Text in the records must be reproduced exactly, and pictures must be skipped.

## Task material

# # # #

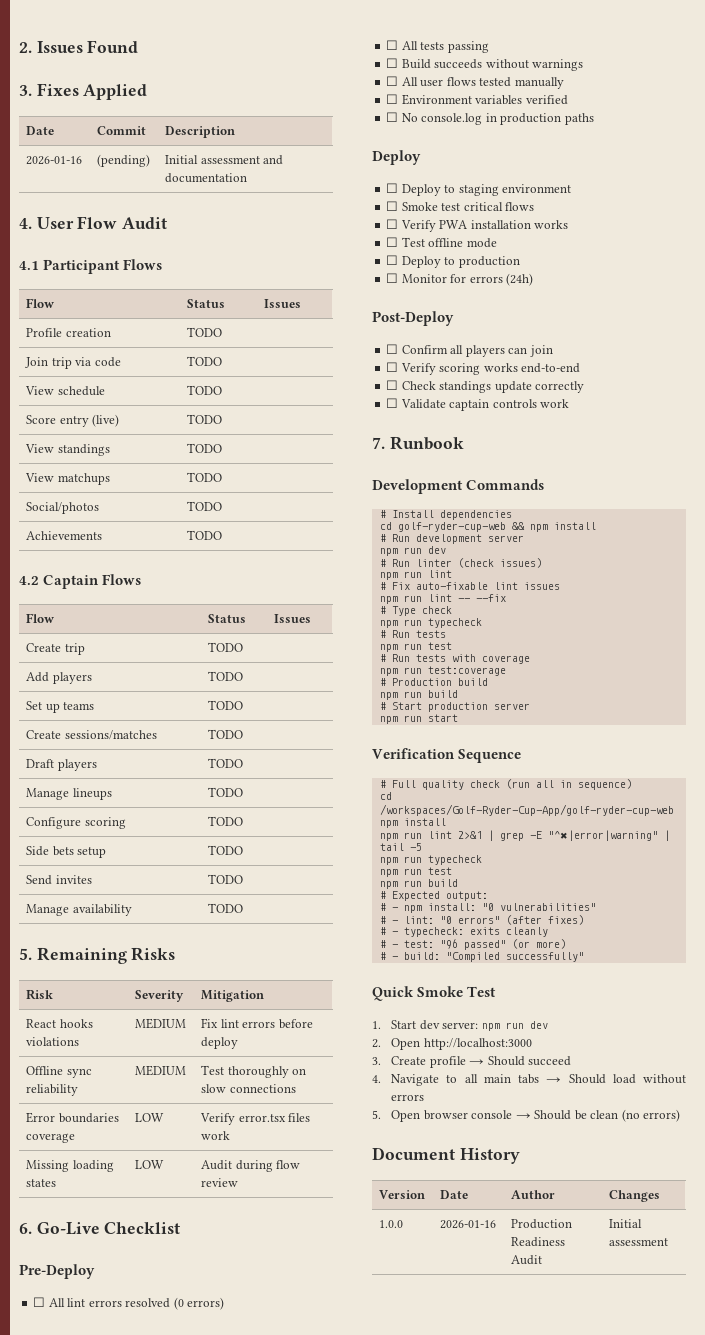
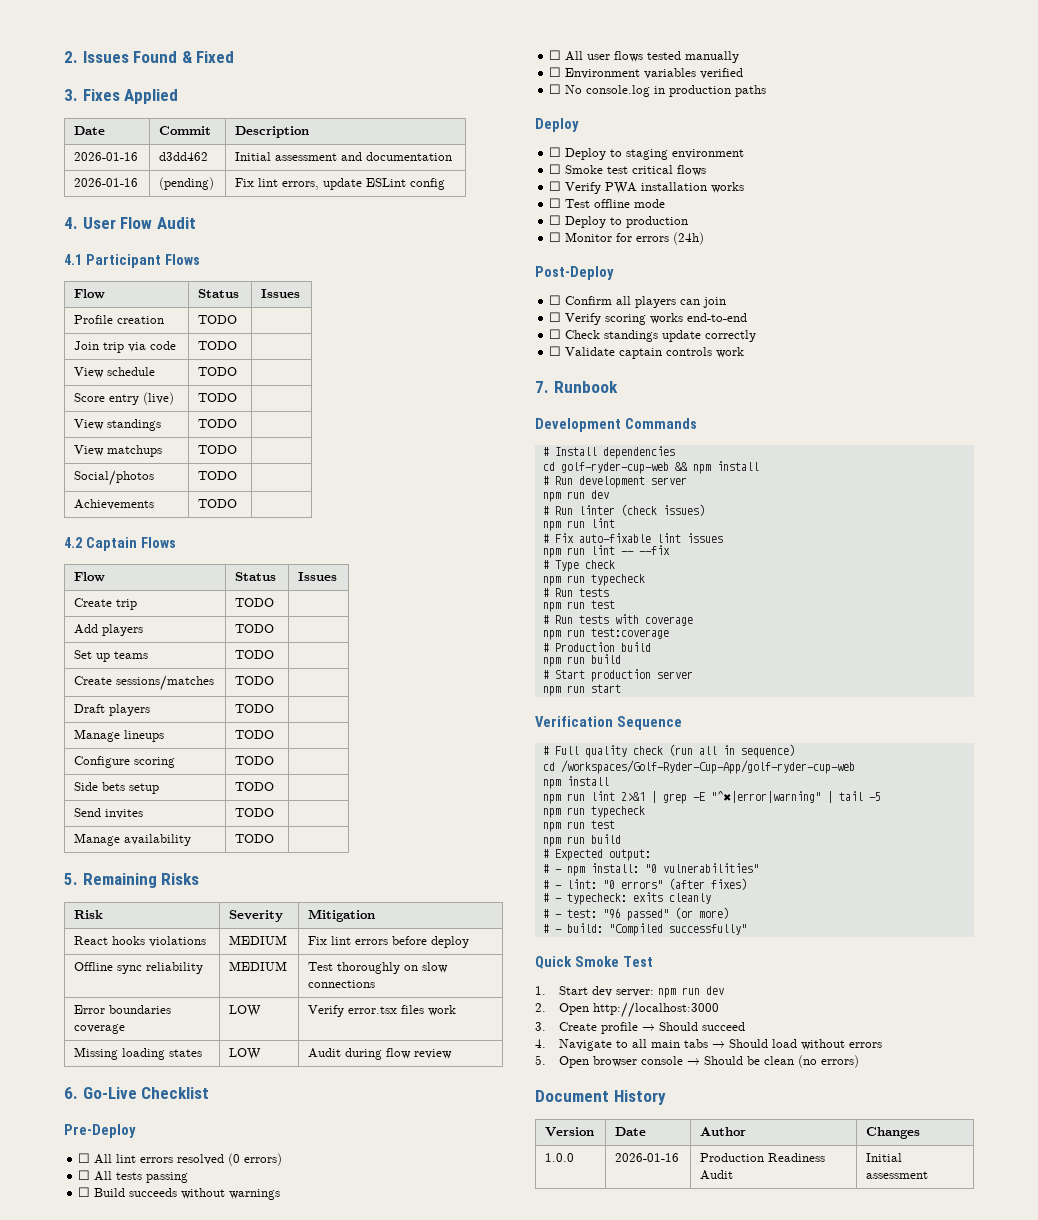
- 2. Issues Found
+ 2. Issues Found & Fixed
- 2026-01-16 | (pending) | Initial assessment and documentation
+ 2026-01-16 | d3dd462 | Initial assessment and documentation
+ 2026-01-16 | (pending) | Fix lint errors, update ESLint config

# # # #

## Written reply
- 2. Issues Found
+ 2. Issues Found & Fixed
- 2026-01-16 | (pending) | Initial assessment and documentation
+ 2026-01-16 | d3dd462 | Initial assessment and documentation
+ 2026-01-16 | (pending) | Fix lint errors, update ESLint config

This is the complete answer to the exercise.